(Goal of the exercise)
Only a slice of the listing below is wanted. Retype the lines from the one containing "[234,184,364,196] me at" through the one containing "-> [650,858,670,874] 0.", exactly, both ends included.

(Source records)

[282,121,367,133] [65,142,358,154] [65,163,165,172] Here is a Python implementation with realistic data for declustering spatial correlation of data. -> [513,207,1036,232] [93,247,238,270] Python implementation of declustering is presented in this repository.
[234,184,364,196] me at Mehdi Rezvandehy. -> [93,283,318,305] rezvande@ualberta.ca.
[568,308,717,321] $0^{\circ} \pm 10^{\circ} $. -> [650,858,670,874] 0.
--
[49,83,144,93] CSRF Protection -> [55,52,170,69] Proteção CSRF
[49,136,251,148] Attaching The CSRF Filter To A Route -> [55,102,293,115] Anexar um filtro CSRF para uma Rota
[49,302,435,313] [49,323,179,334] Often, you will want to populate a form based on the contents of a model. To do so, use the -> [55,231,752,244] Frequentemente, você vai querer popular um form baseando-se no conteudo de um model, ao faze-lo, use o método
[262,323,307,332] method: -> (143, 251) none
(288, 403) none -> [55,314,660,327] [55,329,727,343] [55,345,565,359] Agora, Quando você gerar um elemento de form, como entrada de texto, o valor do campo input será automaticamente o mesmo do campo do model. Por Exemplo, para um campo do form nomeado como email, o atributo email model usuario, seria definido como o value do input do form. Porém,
* * *
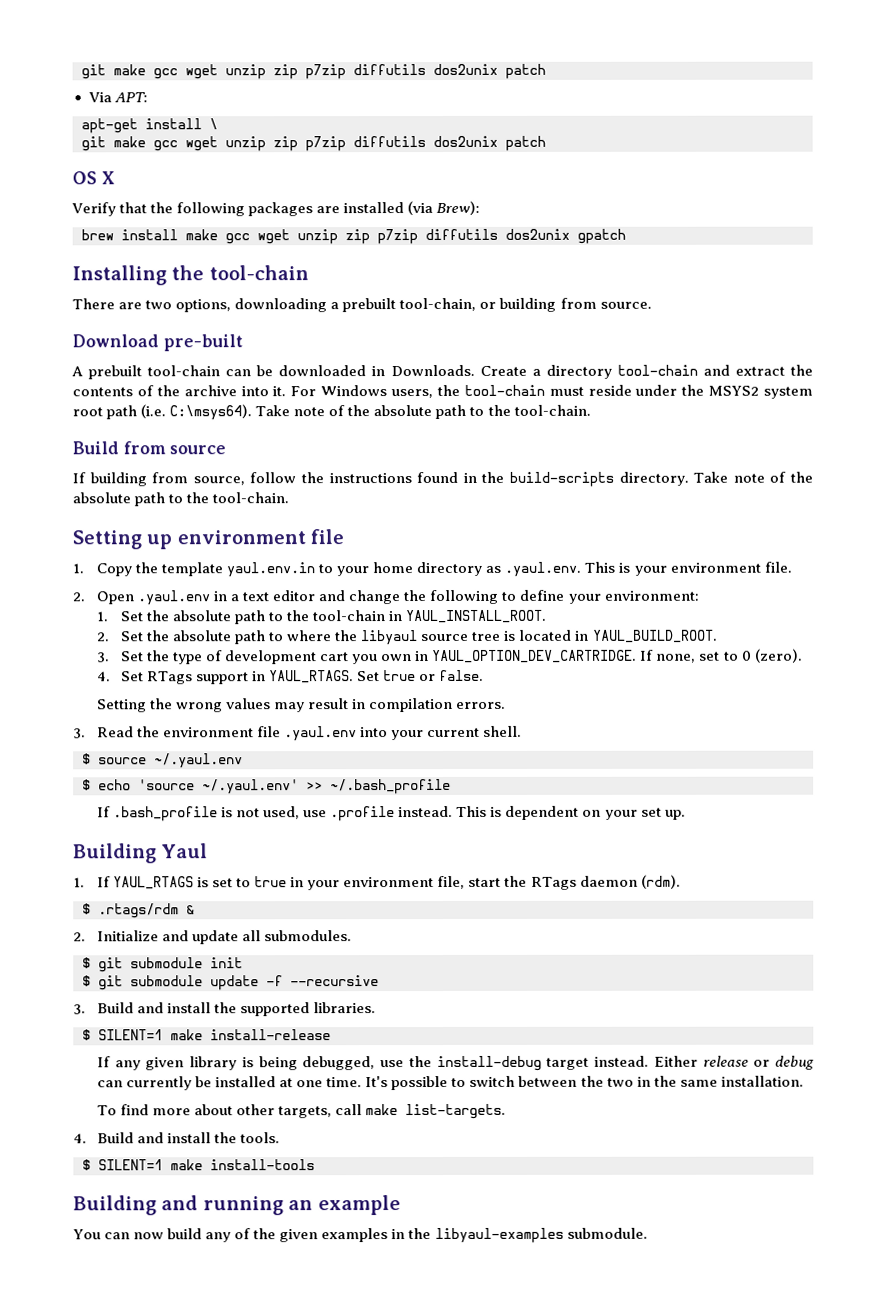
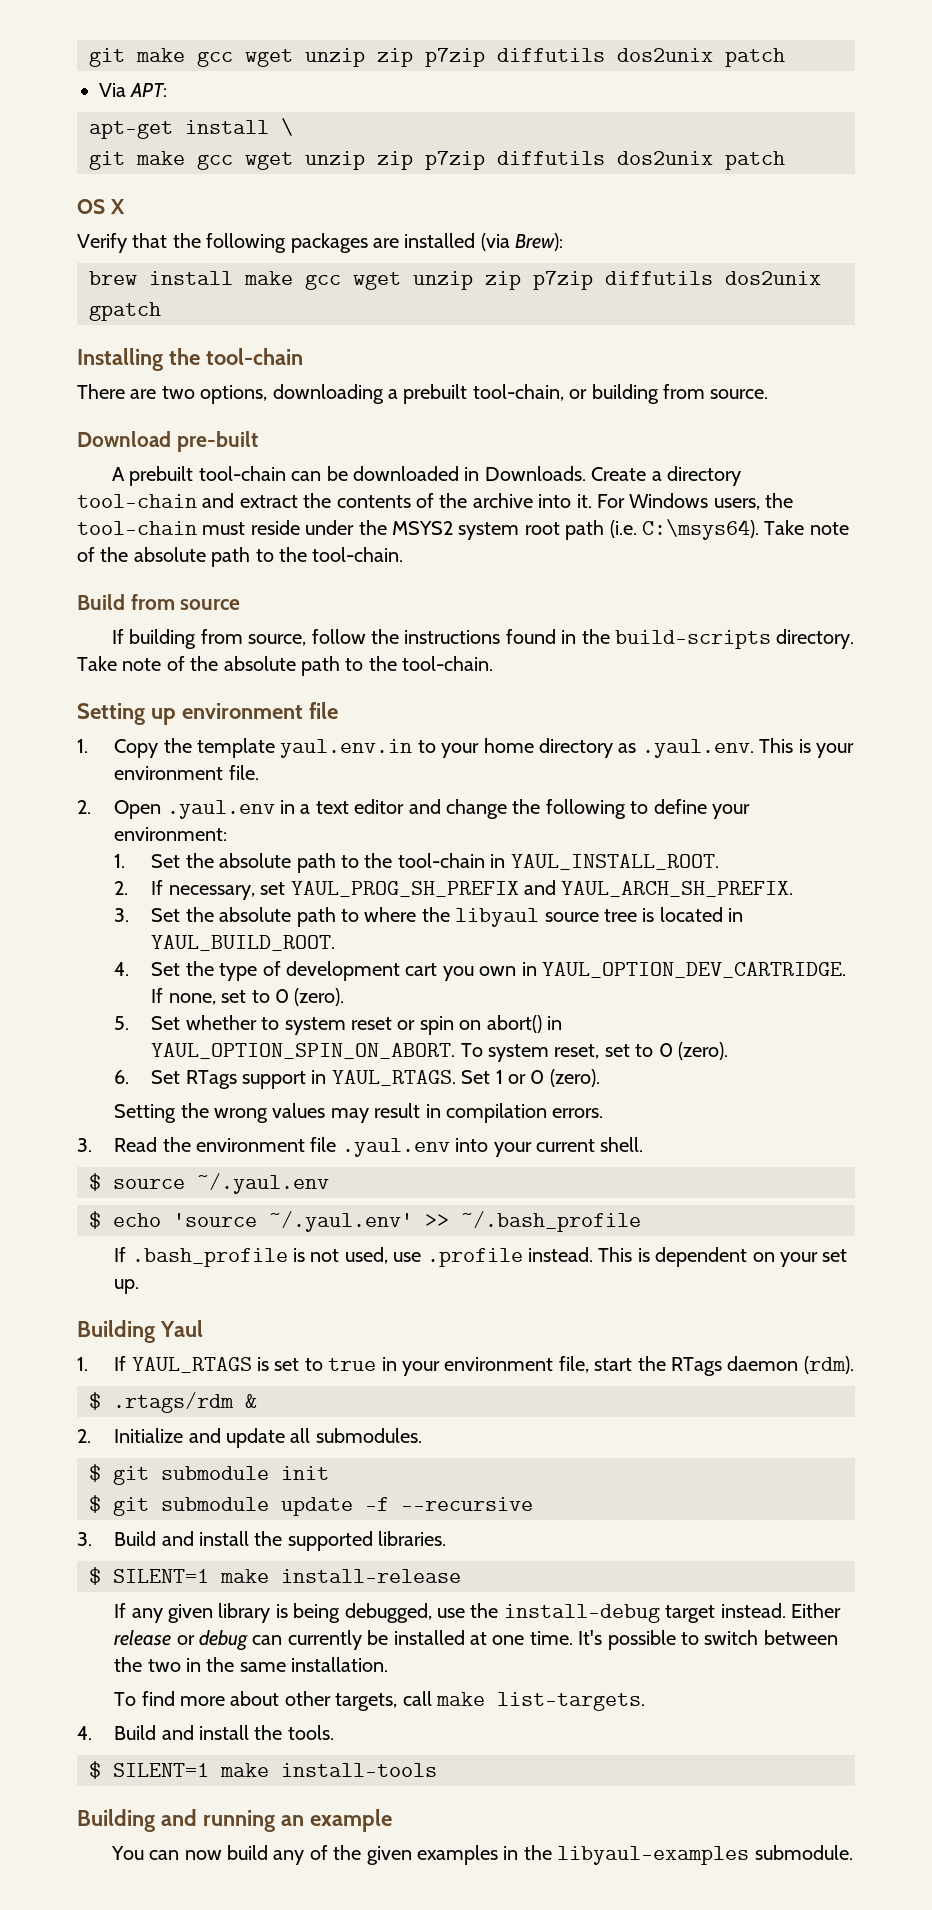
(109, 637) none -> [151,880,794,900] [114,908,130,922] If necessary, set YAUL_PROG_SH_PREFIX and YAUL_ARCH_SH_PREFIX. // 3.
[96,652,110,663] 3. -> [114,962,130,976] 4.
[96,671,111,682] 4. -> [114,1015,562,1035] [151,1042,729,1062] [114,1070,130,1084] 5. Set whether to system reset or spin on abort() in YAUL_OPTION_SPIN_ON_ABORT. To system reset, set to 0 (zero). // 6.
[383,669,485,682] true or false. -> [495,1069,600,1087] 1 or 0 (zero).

(Your solution)
[234,184,364,196] me at Mehdi Rezvandehy. -> [93,283,318,305] rezvande@ualberta.ca.
[568,308,717,321] $0^{\circ} \pm 10^{\circ} $. -> [650,858,670,874] 0.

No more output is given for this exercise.